AIM OF THE TASK =
Every line of the data below must be output exactly, with images left out.

** Opening DATA IN THIS EXERCISE block **

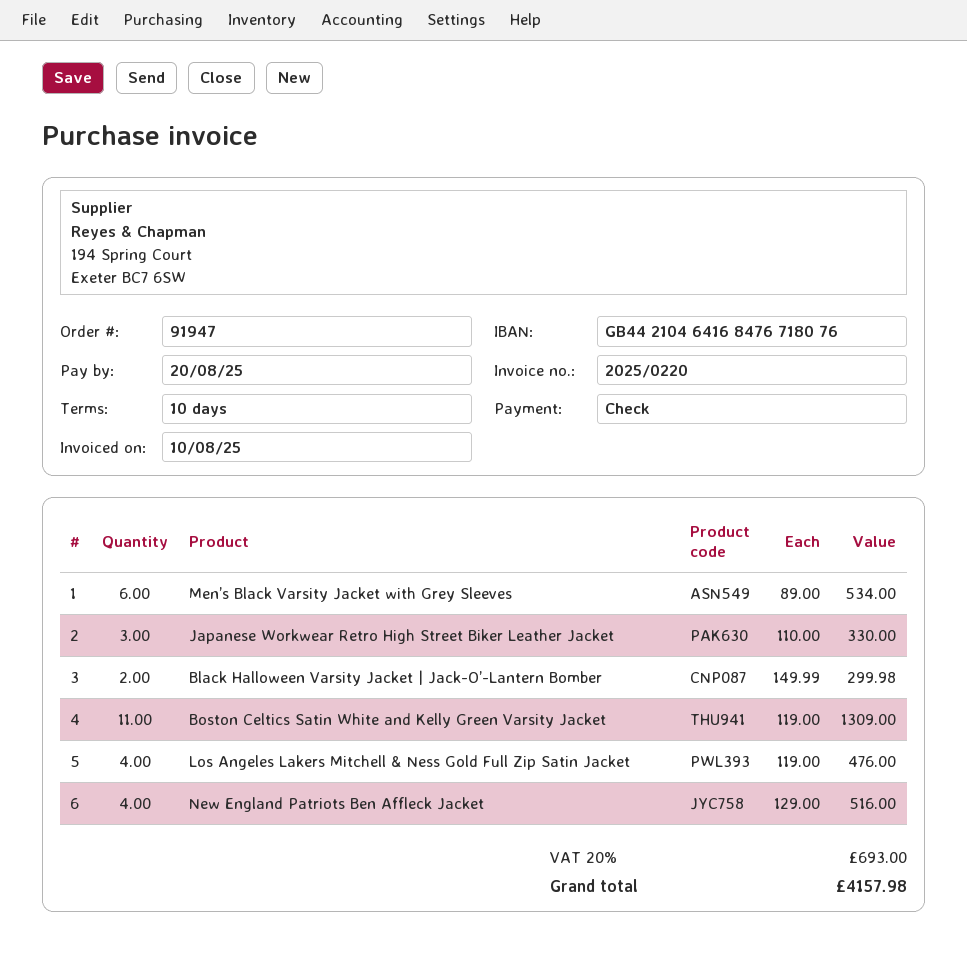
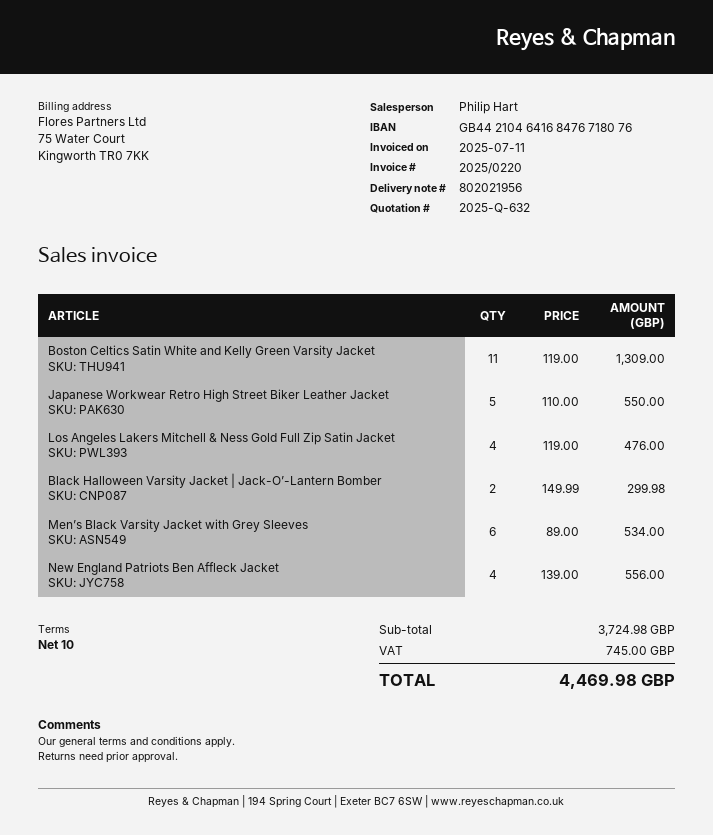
invoice date: 2025-08-10 -> 2025-07-11
Japanese Workwear Retro High Street Biker Leather Jacket: 3 x 110.00 = 330.00 -> 5 x 110.00 = 550.00
New England Patriots Ben Affleck Jacket: 4 x 129.00 = 516.00 -> 4 x 139.00 = 556.00
tax: 693.00 -> 745.00
total: 4157.98 -> 4469.98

** Closing DATA IN THIS EXERCISE block **

RESULT FOR THIS TASK =
invoice date: 2025-08-10 -> 2025-07-11
Japanese Workwear Retro High Street Biker Leather Jacket: 3 x 110.00 = 330.00 -> 5 x 110.00 = 550.00
New England Patriots Ben Affleck Jacket: 4 x 129.00 = 516.00 -> 4 x 139.00 = 556.00
tax: 693.00 -> 745.00
total: 4157.98 -> 4469.98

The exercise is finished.